Kudos to the guys who were there and got down with him, but like I said, we have to start going to the cage a little harder and make it harder for their goalies.

It’s not fun. I don’t like having 225-pound guys landing on me. Hopefully, we learn our lesson here.

Are you getting frustrated with guys taking runs at you?

Stolarz: I mean, it’s playing hard. Maybe we can take a page out of their book and start getting to the net. For us, we like to go low-to-high and shoot, but for their goalie, it is like playing catch in the yard. He is seeing everything, and we are not making it difficult.

We made it difficult in the third, and look what happened.
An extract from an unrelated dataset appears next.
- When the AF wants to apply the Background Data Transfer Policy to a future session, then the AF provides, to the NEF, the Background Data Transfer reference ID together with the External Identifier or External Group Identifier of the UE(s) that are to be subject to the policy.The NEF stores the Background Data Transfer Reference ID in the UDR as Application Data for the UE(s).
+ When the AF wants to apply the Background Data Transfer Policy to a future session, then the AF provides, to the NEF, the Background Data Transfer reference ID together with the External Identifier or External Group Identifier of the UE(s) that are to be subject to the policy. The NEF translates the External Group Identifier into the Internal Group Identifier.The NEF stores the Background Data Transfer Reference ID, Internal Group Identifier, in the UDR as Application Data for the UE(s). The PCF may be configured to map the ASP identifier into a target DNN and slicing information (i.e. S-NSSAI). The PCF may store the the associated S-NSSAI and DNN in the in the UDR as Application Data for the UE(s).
We came out, tied it, got a point out of it, and almost scored with five seconds left. It is too little, too late. Even though we are six games into the season, enough is enough. We have to start picking it up here.
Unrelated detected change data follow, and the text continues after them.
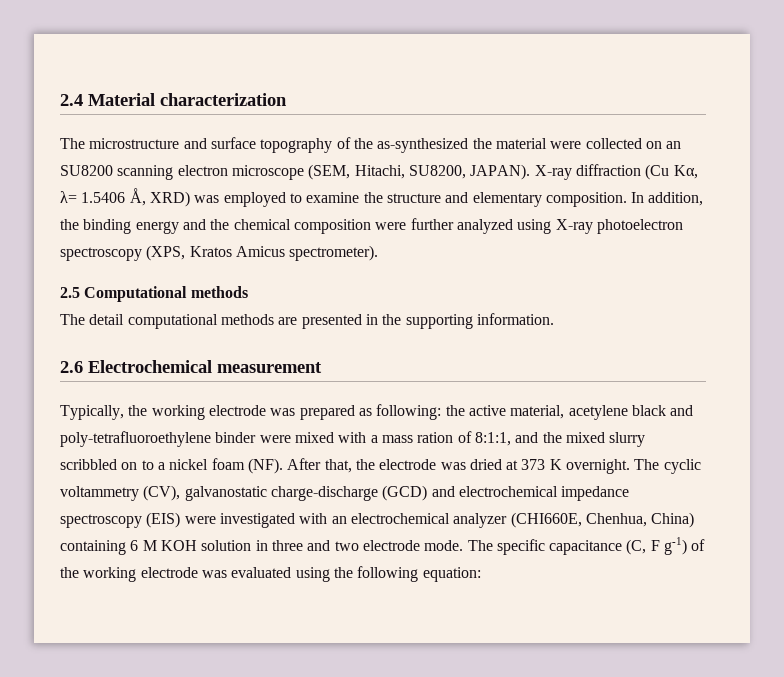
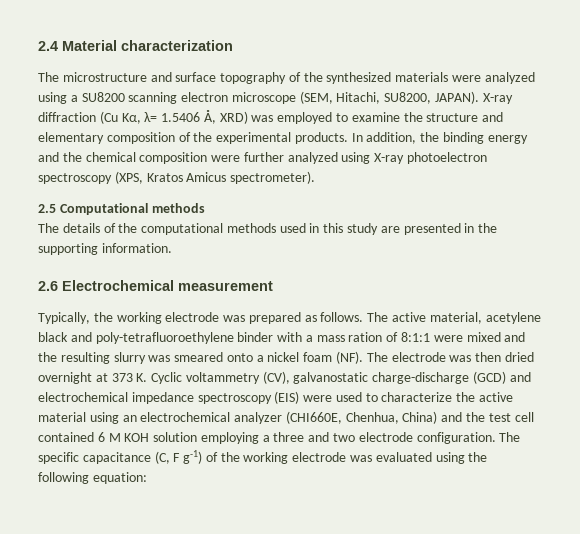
- The microstructure and surface topography of the as-synthesized the material were collected on an SU8200 scanning electron microscope (SEM, Hitachi, SU8200, JAPAN).
+ The microstructure and surface topography of the synthesized materials were analyzed using a SU8200 scanning electron microscope (SEM, Hitachi, SU8200, JAPAN).
- X-ray diffraction (Cu Kα, λ= 1.5406 Å, XRD) was employed to examine the structure and elementary composition.
+ X-ray diffraction (Cu Kα, λ= 1.5406 Å, XRD) was employed to examine the structure and elementary composition of the experimental products.
- The detail computational methods are presented in the supporting information.
+ The details of the computational methods used in this study are presented in the supporting information.
- Typically, the working electrode was prepared as following: the active material, acetylene black and poly-tetrafluoroethylene binder were mixed with a mass ration of 8:1:1, and the mixed slurry scribbled on to a nickel foam (NF). After that, the electrode was dried at 373 K overnight. The cyclic voltammetry (CV), galvanostatic charge-discharge (GCD) and electrochemical impedance spectroscopy (EIS) were investigated with an electrochemical analyzer (CHI660E, Chenhua, China) containing 6 M KOH solution in three and two electrode mode.
+ Typically, the working electrode was prepared as follows. The active material, acetylene black and poly-tetrafluoroethylene binder with a mass ration of 8:1:1 were mixed and the resulting slurry was smeared onto a nickel foam (NF). The electrode was then dried overnight at 373 K. Cyclic voltammetry (CV), galvanostatic charge-discharge (GCD) and electrochemical impedance spectroscopy (EIS) were used to characterize the active material using an electrochemical analyzer (CHI660E, Chenhua, China) and the test cell contained 6 M KOH solution employing a three and two electrode configuration.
Is it an early-season gelling issue?

Stolarz: A lot of the guys have been here for a while. In OT, you can’t let someone beat you up the ice there. It is a clear-cut breakaway with a minute left. You want to be on the ice in that situation, you have to work hard. You have to work back. It cost us a point there.

At the end of the day, it is early. We have some time to gel. At the end of the day, too, it is more or less about working hard. When we work hard, the results come. You saw it in the third period. You can’t play for 20 or 30 minutes. You have to do it for a full 60.

… How many points are we going to leave out there? … The potential is there. We have the skill, the grit, and the grind. It is just frustrating that we can’t put it together right now.

The players on the ice — Brandon Carlo, the most conspicuous among them — appeared unprepared to do anything after Mason Marchment barged into Stolarz, until Stolarz said “enough is enough” and literally flipped the net over, dragging his teammates into it. Needless to say, the goalie shouldn’t be dragging teammates into the fight in his own defense in these situations.

This is now a clear pattern where the response isn’t enough from his teammates when opponents take liberties with Stolarz, and this is a goalie who has been their best player so far this season, one whose season ended last year due to a head injury (which greatly shifted the Florida series).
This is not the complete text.